El soporte que ofrecen a la tarea de gobierno los equipos de funcionarios con alta cualificación está resolviendo parcialmente el problema pero, por más que algunos quisieran revivir la utopía tecnocrática, política y administración son ámbitos distintos y, además, deben mantenerse distantes.

Los políticos, así en general, no deberían ser objeto de descalificación indiscriminada, pero el hecho es que lo son. Una opinión pública airada y escéptica, que cultiva la desafección hacia la actividad pública, no ha actuado nunca como impulso de ningún cambio regenerador. Alimentará en su ofuscación los discursos oportunistas del populismo, sea este partidista o mediático, pero no fomentará la renovación. Puestos a pescar los populistas prefieren mantener el río revuelto.

En el escenario ennegrecido de la crisis, la corrupción y el descrédito de los políticos están siendo interiorizados como una metástasis irreversible del sistema, que sólo puede esperar un final no demasiado traumático y la disposición discreta de sus restos. Por si esto fuera poco, la crisis de la política incluye también una percepción cada vez más extendida sobre su irrelevancia, de modo que si lo peor ocurre y ese colapso llegara a producirse, no son pocos los que creen que, al final, la disciplina impuesta desde Europa nos evitaría males mayores. Después de todo, en Italia se pusieron de acuerdo para que el antisistema Grillo no tocara poder y cuando Berlusconi amenazó con tumbar esa solución de gobierno, fue su propio heredero político el que se revolvió contra su mentor.
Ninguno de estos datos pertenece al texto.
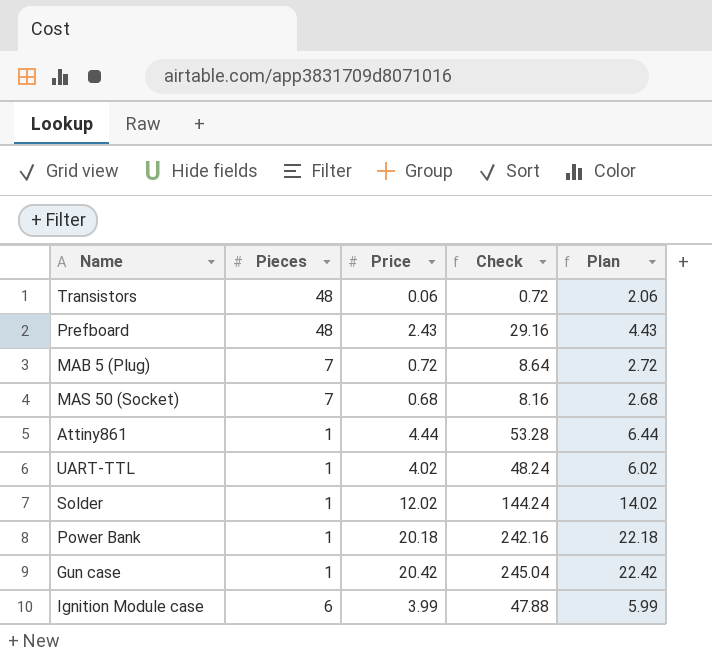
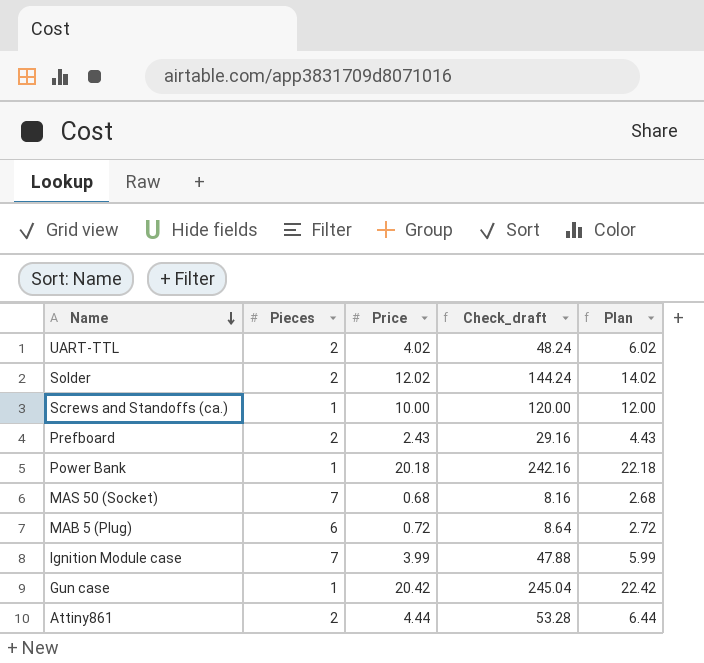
row order: none -> Name descending
column name: Check -> Check_draft
row Transistors: 48 | 0.06 | 0.72 | 2.06 -> none
UART-TTL | Pieces: 1 -> 2
Solder | Pieces: 1 -> 2
row Screws and Standoffs (ca.): none -> 1 | 10.00 | 120.00 | 12.00
Prefboard | Pieces: 48 -> 2
MAB 5 (Plug) | Pieces: 7 -> 6
Ignition Module case | Pieces: 6 -> 7
Attiny861 | Pieces: 1 -> 2

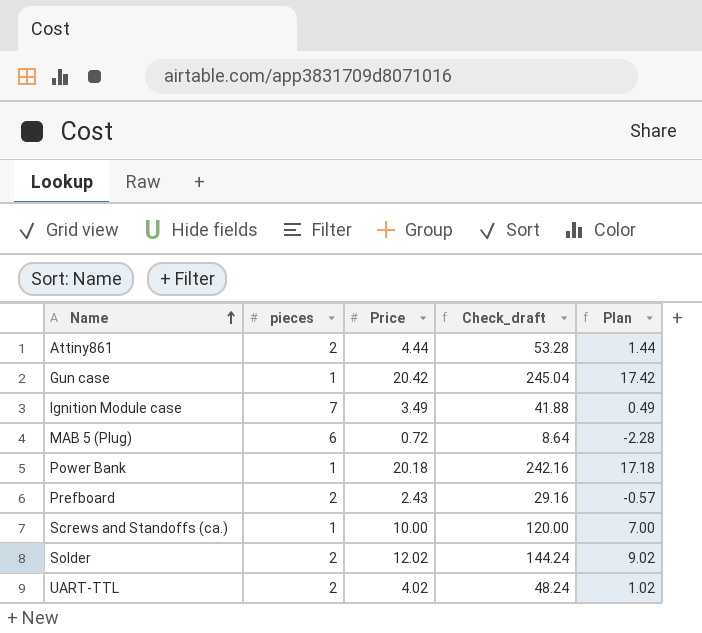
row order: Name descending -> Name ascending
column name: Pieces -> pieces
column Plan | formula: [Price] + 2 -> [Price] - 3
row MAS 50 (Socket): 7 | 0.68 | 8.16 | 2.68 -> none
Ignition Module case | Price: 3.99 -> 3.49
Ignition Module case | Check_draft: 47.88 -> 41.88

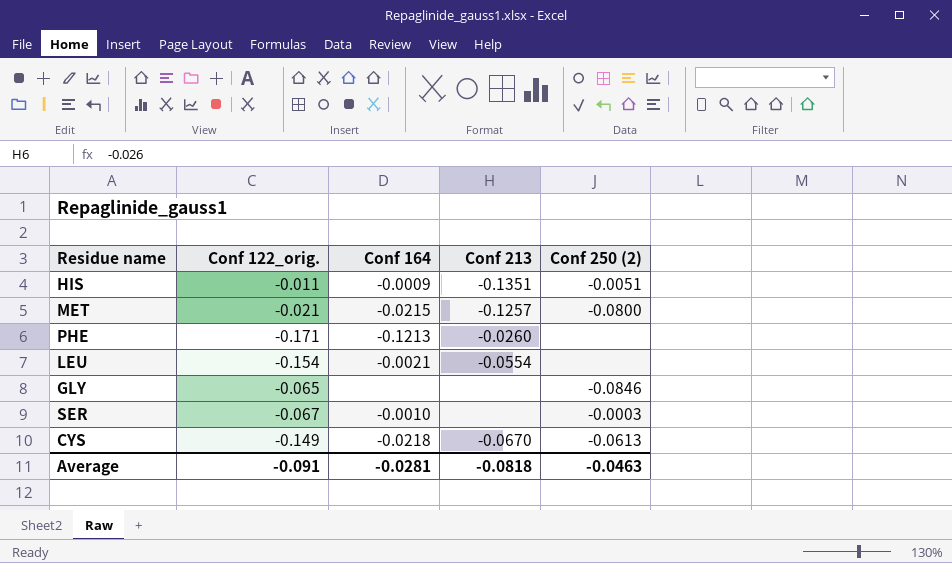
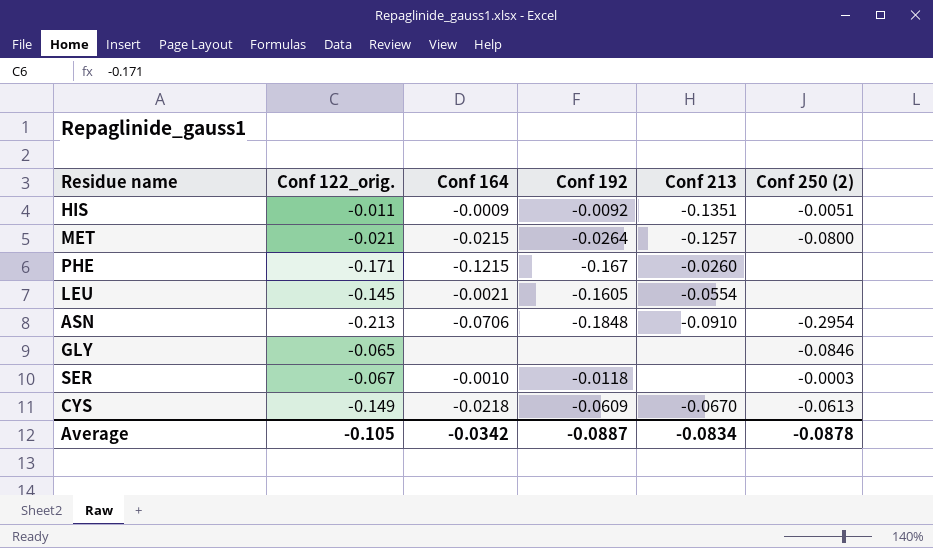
column Conf 192 | position: none -> 4
PHE | Conf 164: -0.1213 -> -0.1215
LEU | Conf 122_orig.: -0.154 -> -0.145
row ASN: none -> -0.213 | -0.0706 | -0.1848 | -0.0910 | -0.2954
Average | Conf 122_orig.: -0.091 -> -0.105
Average | Conf 164: -0.0281 -> -0.0342
Average | Conf 213: -0.0818 -> -0.0834
Average | Conf 250 (2): -0.0463 -> -0.0878

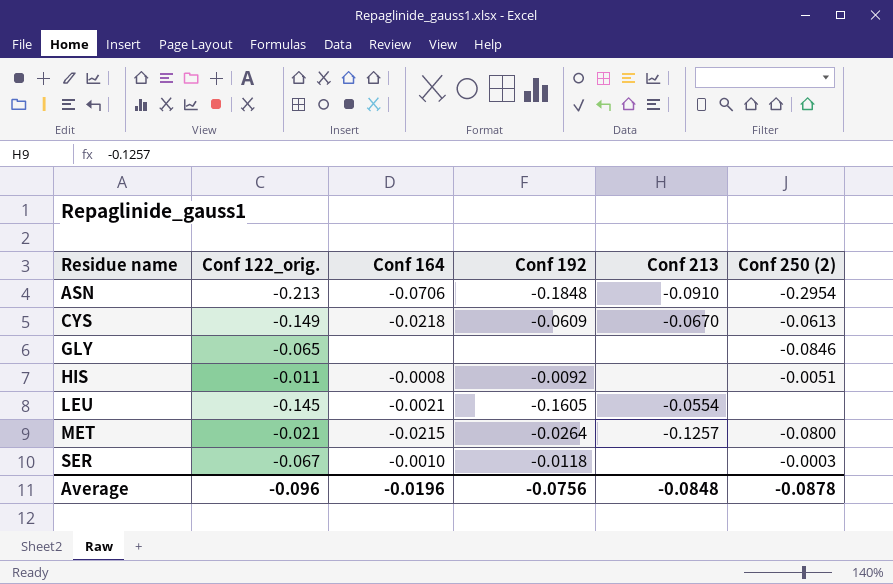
row order: none -> Residue name ascending
row PHE: -0.171 | -0.1215 | -0.167 | -0.0260 | none -> none
HIS | Conf 164: -0.0009 -> -0.0008
HIS | Conf 213: -0.1351 -> none
Average | Conf 122_orig.: -0.105 -> -0.096
Average | Conf 164: -0.0342 -> -0.0196
Average | Conf 192: -0.0887 -> -0.0756
Average | Conf 213: -0.0834 -> -0.0848

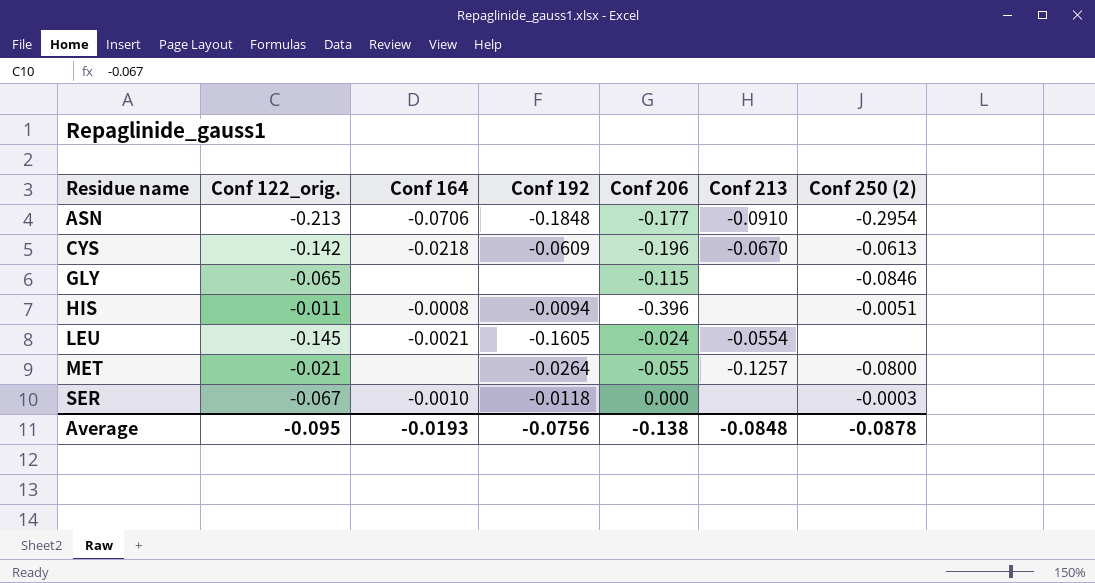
column Conf 206 | position: none -> 5
CYS | Conf 122_orig.: -0.149 -> -0.142
HIS | Conf 192: -0.0092 -> -0.0094
MET | Conf 164: -0.0215 -> none
Average | Conf 122_orig.: -0.096 -> -0.095
Average | Conf 164: -0.0196 -> -0.0193

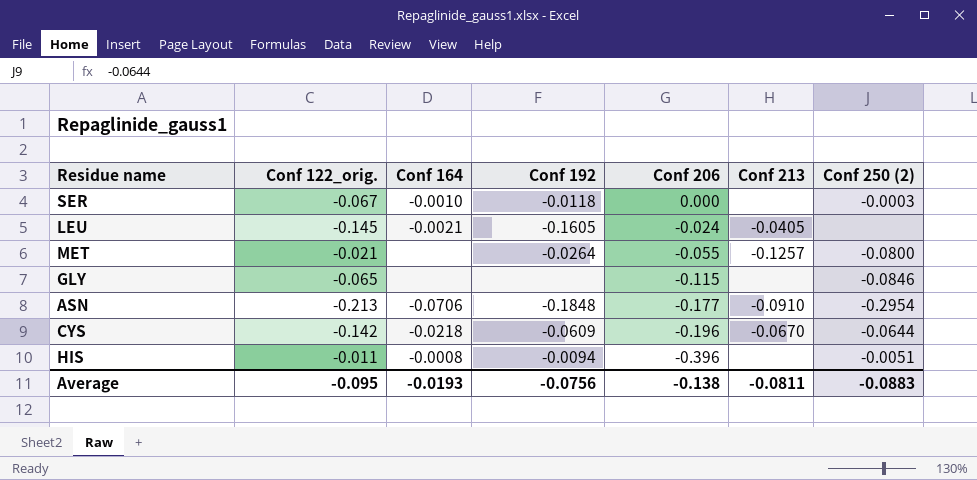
row order: Residue name ascending -> Conf 206 descending
LEU | Conf 213: -0.0554 -> -0.0405
CYS | Conf 250 (2): -0.0613 -> -0.0644
Average | Conf 213: -0.0848 -> -0.0811
Average | Conf 250 (2): -0.0878 -> -0.0883

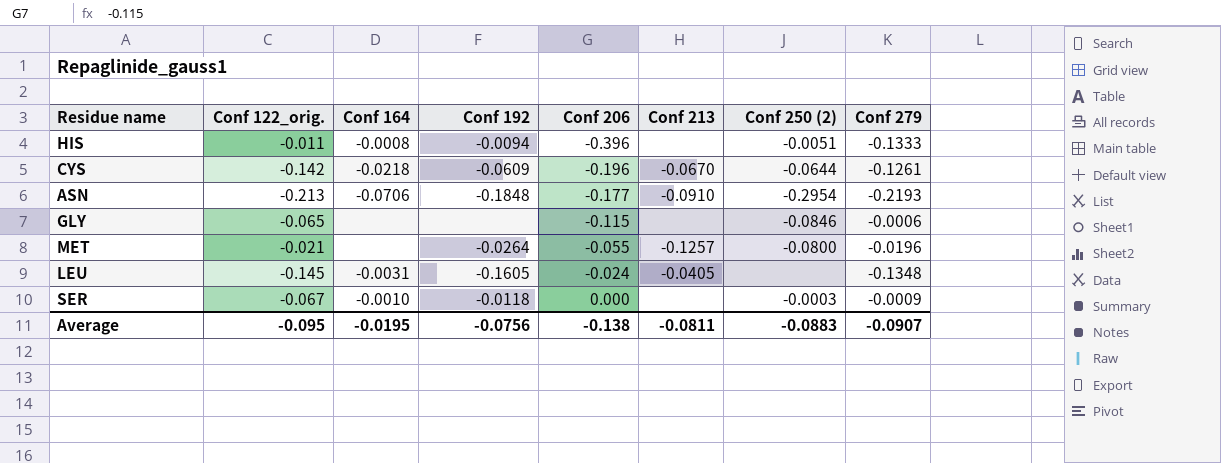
row order: Conf 206 descending -> Conf 206 ascending
column Conf 279 | position: none -> 8
LEU | Conf 164: -0.0021 -> -0.0031
Average | Conf 164: -0.0193 -> -0.0195

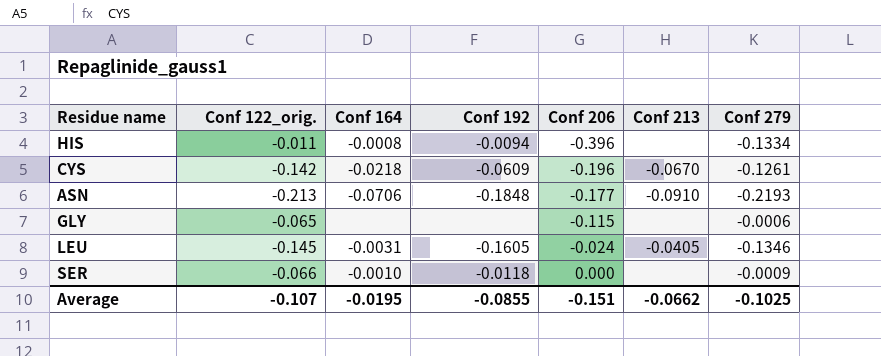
column Conf 250 (2) | position: 7 -> none
row MET: -0.021 | none | -0.0264 | -0.055 | -0.1257 | -0.0800 | -0.0196 -> none
HIS | Conf 279: -0.1333 -> -0.1334
LEU | Conf 279: -0.1348 -> -0.1346
SER | Conf 122_orig.: -0.067 -> -0.066
Average | Conf 122_orig.: -0.095 -> -0.107
Average | Conf 192: -0.0756 -> -0.0855
Average | Conf 206: -0.138 -> -0.151
Average | Conf 213: -0.0811 -> -0.0662
Average | Conf 279: -0.0907 -> -0.1025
Tenemos, pues, a la política aquejada de un desprestigio profundamente enraizado en el malestar social y lastrada por la percepción de su irrelevancia frente a las fuerzas que realmente deciden, ya se llamen mercados o Merkel. La conclusión es fácil de extraer y, de hecho, muchos la extraen: la política se ha convertido en la costosa escenificación de la lucha por un poder del que en realidad no se dispone. Y para eso –añaden– no hace falta esta recargada representación de políticos, parlamentos, y discursos y administraciones que nos cuestan mucho dinero.

En este estado de opinión tienen mucho que ver las extendidas visiones conspiratorias de fuerzas externas que controlan nuestras vidas y la crisis de autoestima colectiva en la que nos encontramos instalados. Pero no podemos pasar por alto el hecho de que ese reproche de irrelevancia dirigido a la política denota la pérdida de los perfiles propios de las opciones antes bien diferenciadas cuando estas han tenido que afrontar la responsabilidad de gobernar. La izquierda ha tenido que hacer suyo el santo temor al déficit de la derecha económicamente más ortodoxa. Por su parte, la derecha ha asumido la subida de impuestos, incluso con alguna declaración de jactancia por haber superado a la izquierda en este empeño. La izquierda de Zapatero pedía perdón por no seguir gastando como hubiera querido. La derecha pide disculpas por apretar los tornillos a los contribuyentes. Si, además, los casos de corrupción se presentan repartidos a un lado y a otro, la caza a lo que ahora se llaman ‘partidos tradicionales’ disparando a todo lo que se mueve –si es el PP, con munición de grueso calibre– es una opción que cuenta con ruidosos seguidores. La otra opción es el repliegue en la privacidad y el alejamiento descreído de lo público a la espera de tiempos más estimulantes.

La política, en momentos en los que la prosa de gobierno se hace árida, tiene la enorme responsabilidad de evitar que haya más ciudadanos que crean que la agitación o la inhibición es la verdadera alternativa ante la habrán de decidir. Y no será nada fácil.